Planning For a Novel

Research I find easy. I can spend hours and hours reading up on a topic, and I will absorb all of the information like a sponge. I can map a story out in my head, and when I go to write the words flow over the page like a bubbling brook. But the planning…well, that often leaves a lot to be desired. My problem is that, once I start writing, I don’t want to stop. In the short term, planning out each chapter gets in the way of my immediate desire to write. I have tried everything; notebooks, sketch books, Power Points, dot points, flowcharts have all been attempted to no avail. And then, in planning for last year’s NaNoWriMo I unwittingly stumbled across a planning technique that actually seems to work for me. And so I am sharing it with you. It may not be anything new, or anything special, but I would love to share it in case it will help any one person with their planning.

I got together a stack of about 20 pieces of scrap paper. I am a big ole tree hugger, so any printing I do gets cut up until quarters.

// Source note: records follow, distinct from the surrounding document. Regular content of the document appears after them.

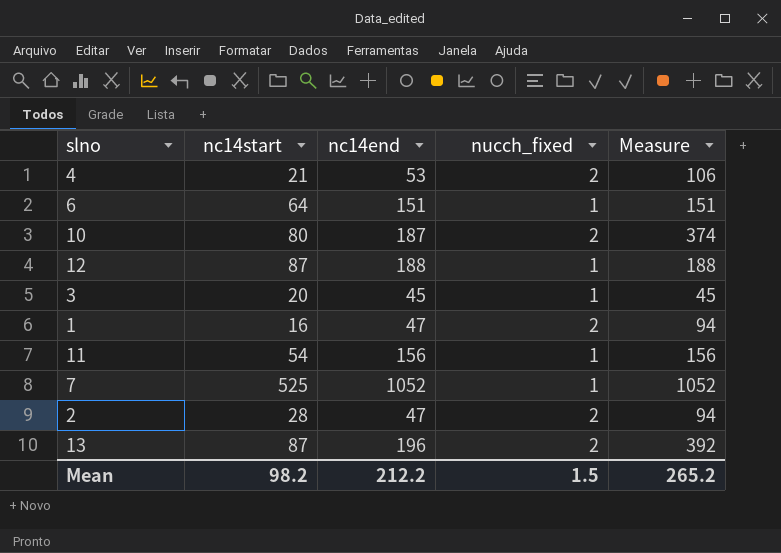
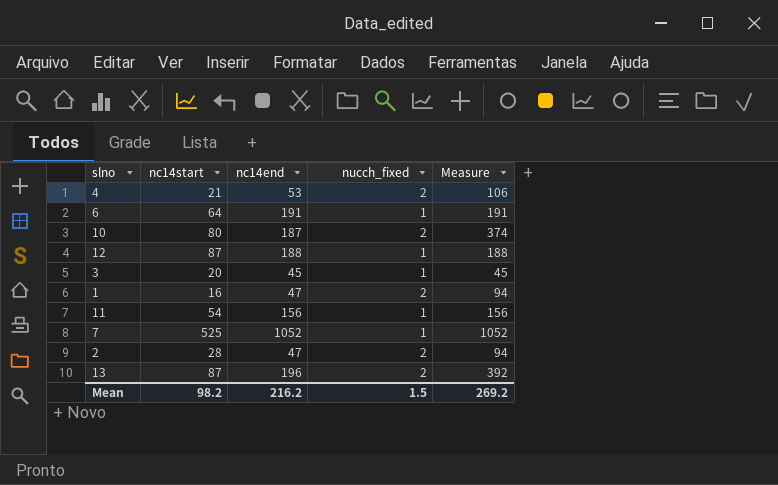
6 | nc14end: 151 -> 191
6 | Measure: 151 -> 191
Mean | nc14end: 212.2 -> 216.2
Mean | Measure: 265.2 -> 269.2

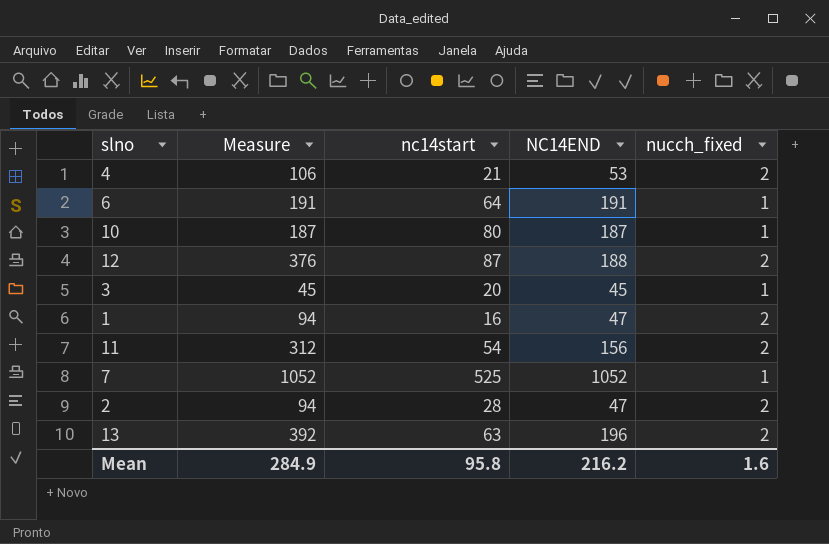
column Measure | position: 5 -> 2
column name: nc14end -> NC14END
10 | Measure: 374 -> 187
10 | nucch_fixed: 2 -> 1
12 | Measure: 188 -> 376
12 | nucch_fixed: 1 -> 2
11 | Measure: 156 -> 312
11 | nucch_fixed: 1 -> 2
13 | nc14start: 87 -> 63
Mean | Measure: 269.2 -> 284.9
Mean | nc14start: 98.2 -> 95.8
Mean | nucch_fixed: 1.5 -> 1.6

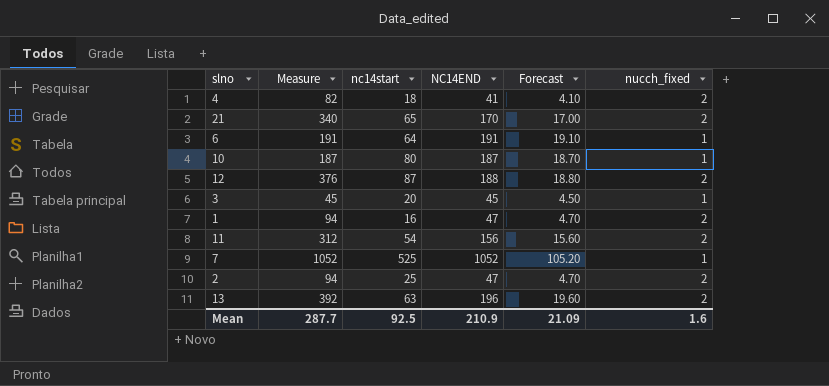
column Forecast | formula: none -> [NC14END] * 0.1
4 | Measure: 106 -> 82
4 | nc14start: 21 -> 18
4 | NC14END: 53 -> 41
row 21: none -> 340 | 65 | 170 | 17.00 | 2
2 | nc14start: 28 -> 25
Mean | Measure: 284.9 -> 287.7
Mean | nc14start: 95.8 -> 92.5
Mean | NC14END: 216.2 -> 210.9

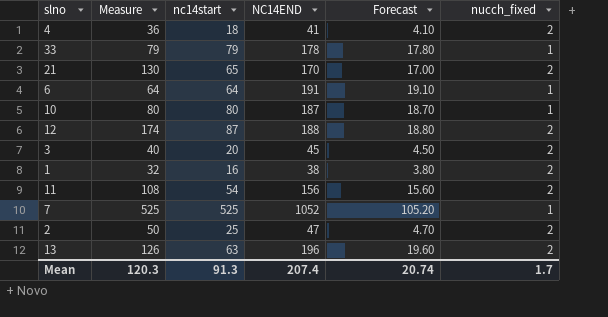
column Measure | formula: [NC14END] * [nucch_fixed] -> [nc14start] * [nucch_fixed]
row 33: none -> 79 | 79 | 178 | 17.80 | 1
3 | nucch_fixed: 1 -> 2
1 | NC14END: 47 -> 38
1 | Forecast: 4.70 -> 3.80
Mean | Measure: 287.7 -> 120.3
Mean | nc14start: 92.5 -> 91.3
Mean | NC14END: 210.9 -> 207.4
Mean | Forecast: 21.09 -> 20.74
Mean | nucch_fixed: 1.6 -> 1.7

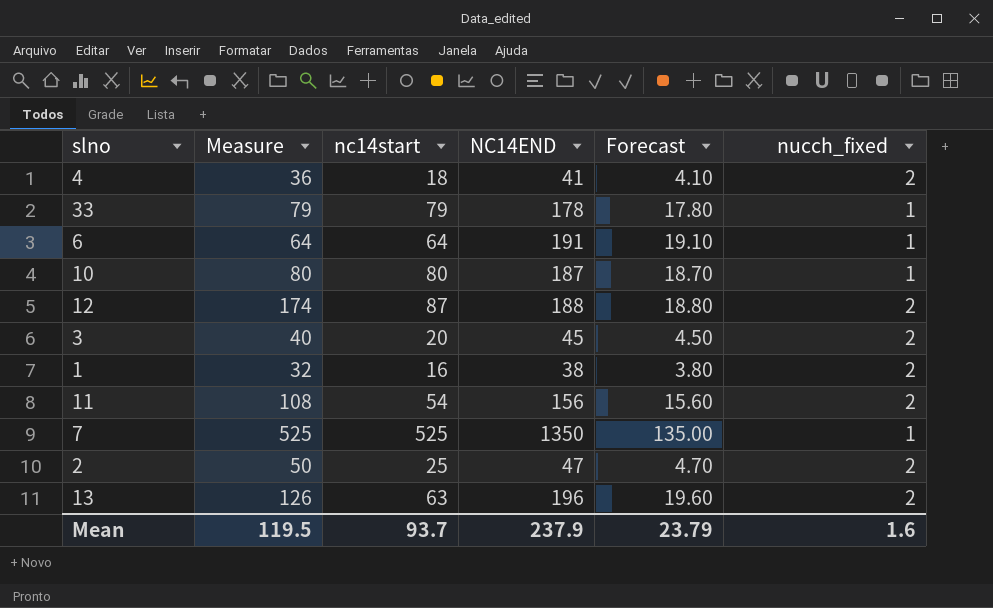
row 21: 130 | 65 | 170 | 17.00 | 2 -> none
7 | NC14END: 1052 -> 1350
7 | Forecast: 105.20 -> 135.00
Mean | Measure: 120.3 -> 119.5
Mean | nc14start: 91.3 -> 93.7
Mean | NC14END: 207.4 -> 237.9
Mean | Forecast: 20.74 -> 23.79
Mean | nucch_fixed: 1.7 -> 1.6

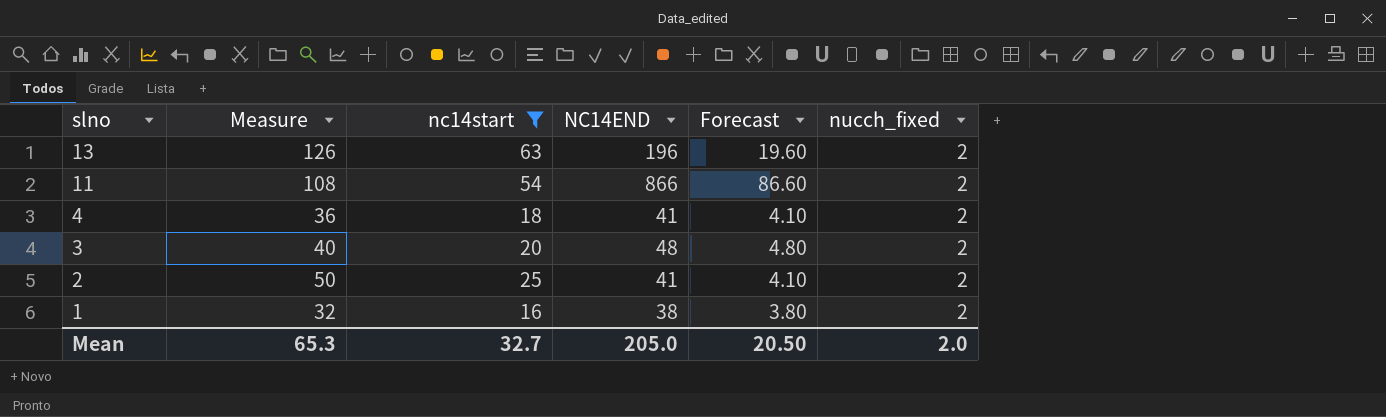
filter: none -> nc14start <= 63
row order: none -> slno descending
11 | NC14END: 156 -> 866
11 | Forecast: 15.60 -> 86.60
3 | NC14END: 45 -> 48
3 | Forecast: 4.50 -> 4.80
2 | NC14END: 47 -> 41
2 | Forecast: 4.70 -> 4.10
Mean | Measure: 119.5 -> 65.3
Mean | nc14start: 93.7 -> 32.7
Mean | NC14END: 237.9 -> 205.0
Mean | Forecast: 23.79 -> 20.50
Mean | nucch_fixed: 1.6 -> 2.0

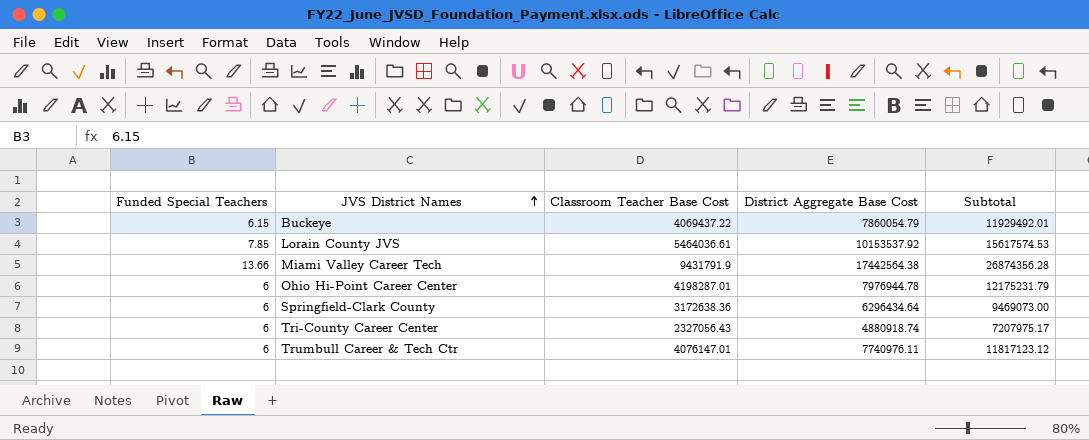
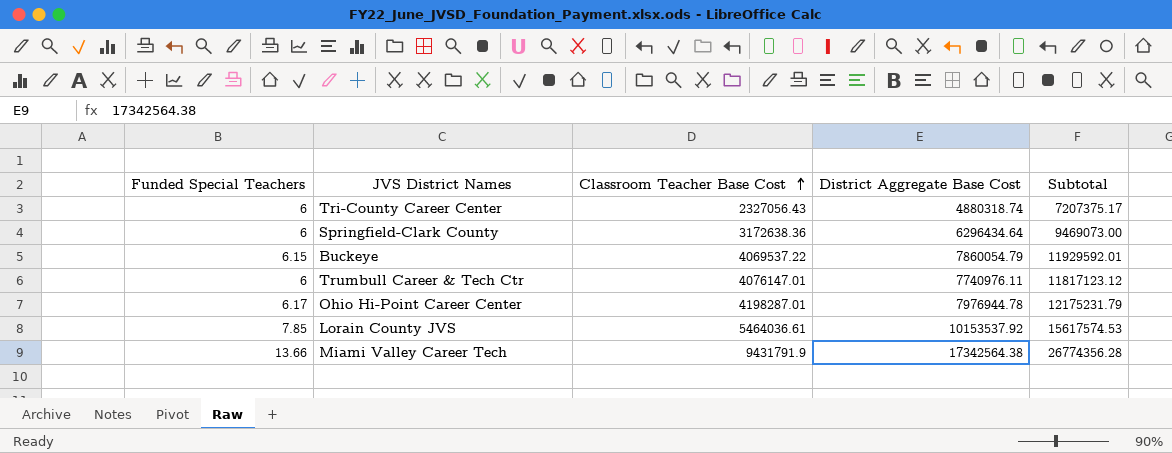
row order: JVS District Names ascending -> Classroom Teacher Base Cost ascending
Tri-County Career Center | District Aggregate Base Cost: 4880918.74 -> 4880318.74
Tri-County Career Center | Subtotal: 7207975.17 -> 7207375.17
Buckeye | Classroom Teacher Base Cost: 4069437.22 -> 4069537.22
Buckeye | Subtotal: 11929492.01 -> 11929592.01
Ohio Hi-Point Career Center | Funded Special Teachers: 6 -> 6.17
Miami Valley Career Tech | District Aggregate Base Cost: 17442564.38 -> 17342564.38
Miami Valley Career Tech | Subtotal: 26874356.28 -> 26774356.28

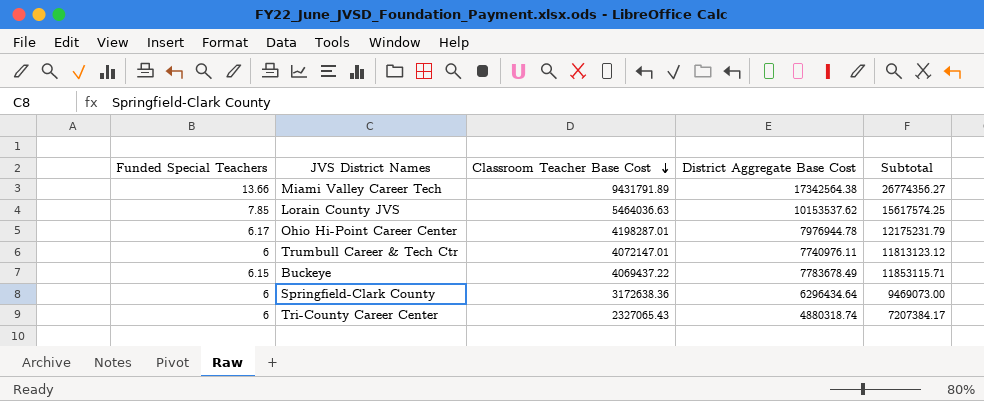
row order: Classroom Teacher Base Cost ascending -> Classroom Teacher Base Cost descending
Miami Valley Career Tech | Classroom Teacher Base Cost: 9431791.9 -> 9431791.89
Miami Valley Career Tech | Subtotal: 26774356.28 -> 26774356.27
Lorain County JVS | Classroom Teacher Base Cost: 5464036.61 -> 5464036.63
Lorain County JVS | District Aggregate Base Cost: 10153537.92 -> 10153537.62
Lorain County JVS | Subtotal: 15617574.53 -> 15617574.25
Trumbull Career & Tech Ctr | Classroom Teacher Base Cost: 4076147.01 -> 4072147.01
Trumbull Career & Tech Ctr | Subtotal: 11817123.12 -> 11813123.12
Buckeye | Classroom Teacher Base Cost: 4069537.22 -> 4069437.22
Buckeye | District Aggregate Base Cost: 7860054.79 -> 7783678.49
Buckeye | Subtotal: 11929592.01 -> 11853115.71
Tri-County Career Center | Classroom Teacher Base Cost: 2327056.43 -> 2327065.43
Tri-County Career Center | Subtotal: 7207375.17 -> 7207384.17

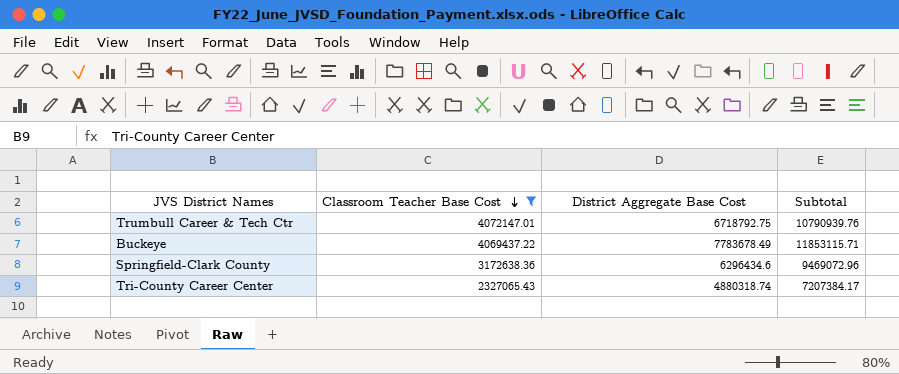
filter: none -> Classroom Teacher Base Cost <= 4072147.01
column Funded Special Teachers | position: 1 -> none
Trumbull Career & Tech Ctr | District Aggregate Base Cost: 7740976.11 -> 6718792.75
Trumbull Career & Tech Ctr | Subtotal: 11813123.12 -> 10790939.76
Springfield-Clark County | District Aggregate Base Cost: 6296434.64 -> 6296434.6
Springfield-Clark County | Subtotal: 9469073.00 -> 9469072.96

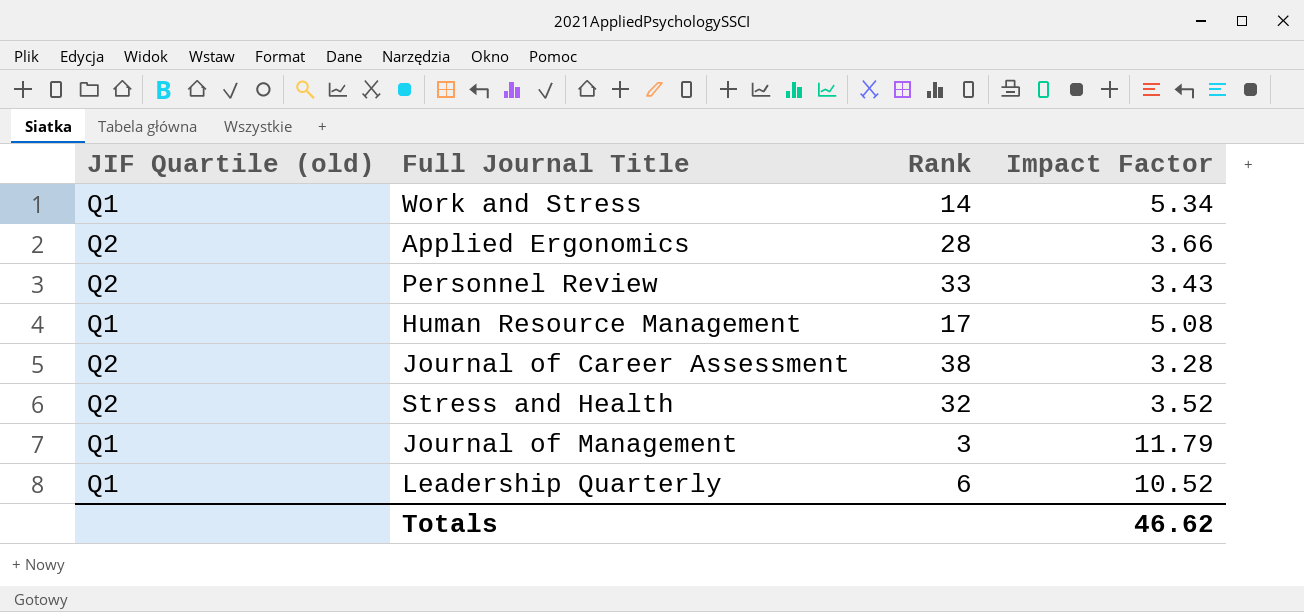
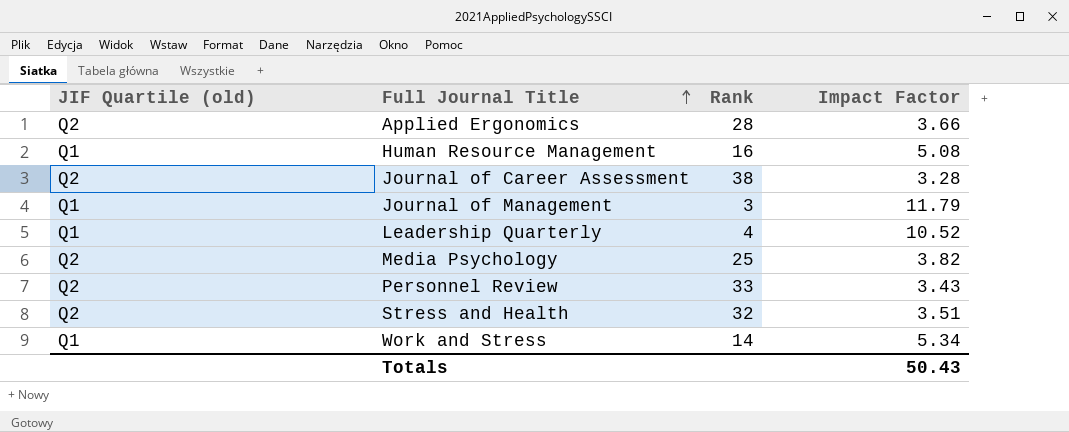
row order: none -> Full Journal Title ascending
Human Resource Management | Rank: 17 -> 16
Leadership Quarterly | Rank: 6 -> 4
row Media Psychology: none -> Q2 | 25 | 3.82
Stress and Health | Impact Factor: 3.52 -> 3.51
Totals | Impact Factor: 46.62 -> 50.43

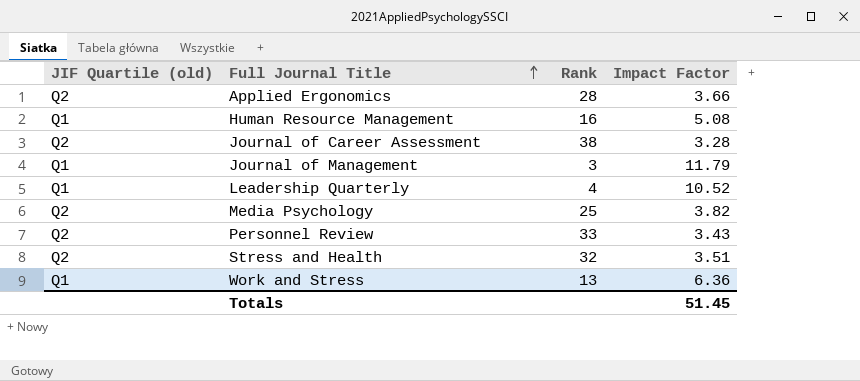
Work and Stress | Rank: 14 -> 13
Work and Stress | Impact Factor: 5.34 -> 6.36
Totals | Impact Factor: 50.43 -> 51.45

So these scrap pieces of paper are one quarter of an A4 piece of paper. I folded this pieces of paper in half, and then stapled (sometimes I use sticky tape too) along the fold line. And, ta da! I had myself a miniature scrap book for minimum expense (because, let’s face it, us writers are not generally known to be magnificently wealthy). It can fit in my pocket or handbag, so I always have it with me.

 Image: My most recent creation

Each page in my miniature scrap book represents one chapter in my story. This is the genius behind my discovery. Limiting myself in such a way prevents me from rambling on in my planning. It means I only have space to put essential points down. There is no possible way that I can begin writing my novel in this book. Not unless, that is, I discover a machine like the one in ‘Honey I Shrunk The Kids’ and I, along with my pen, get zapped down into miniature size. I have now planned several stories this way, and am very pleased with my invention. 

Does anyone else have any planning tips or ideas? I would love to hear them!